Quote all entries in full, exactly.
:: Records for this exercise ::
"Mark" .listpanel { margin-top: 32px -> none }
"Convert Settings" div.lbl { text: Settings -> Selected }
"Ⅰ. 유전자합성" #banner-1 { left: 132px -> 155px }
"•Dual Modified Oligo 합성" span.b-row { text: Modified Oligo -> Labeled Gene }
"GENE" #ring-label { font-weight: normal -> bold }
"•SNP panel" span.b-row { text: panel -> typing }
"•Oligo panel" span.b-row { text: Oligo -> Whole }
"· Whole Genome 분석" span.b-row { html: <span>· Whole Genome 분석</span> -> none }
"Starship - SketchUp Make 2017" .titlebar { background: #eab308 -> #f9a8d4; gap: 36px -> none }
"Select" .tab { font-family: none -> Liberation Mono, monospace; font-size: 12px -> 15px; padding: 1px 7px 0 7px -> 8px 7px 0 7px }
:::
Output |
"Mark" .listpanel { margin-top: 32px -> none }
"Convert Settings" div.lbl { text: Settings -> Selected }
"Ⅰ. 유전자합성" #banner-1 { left: 132px -> 155px }
"•Dual Modified Oligo 합성" span.b-row { text: Modified Oligo -> Labeled Gene }
"GENE" #ring-label { font-weight: normal -> bold }
"•SNP panel" span.b-row { text: panel -> typing }
"•Oligo panel" span.b-row { text: Oligo -> Whole }
"· Whole Genome 분석" span.b-row { html: <span>· Whole Genome 분석</span> -> none }
"Starship - SketchUp Make 2017" .titlebar { background: #eab308 -> #f9a8d4; gap: 36px -> none }
"Select" .tab { font-family: none -> Liberation Mono, monospace; font-size: 12px -> 15px; padding: 1px 7px 0 7px -> 8px 7px 0 7px }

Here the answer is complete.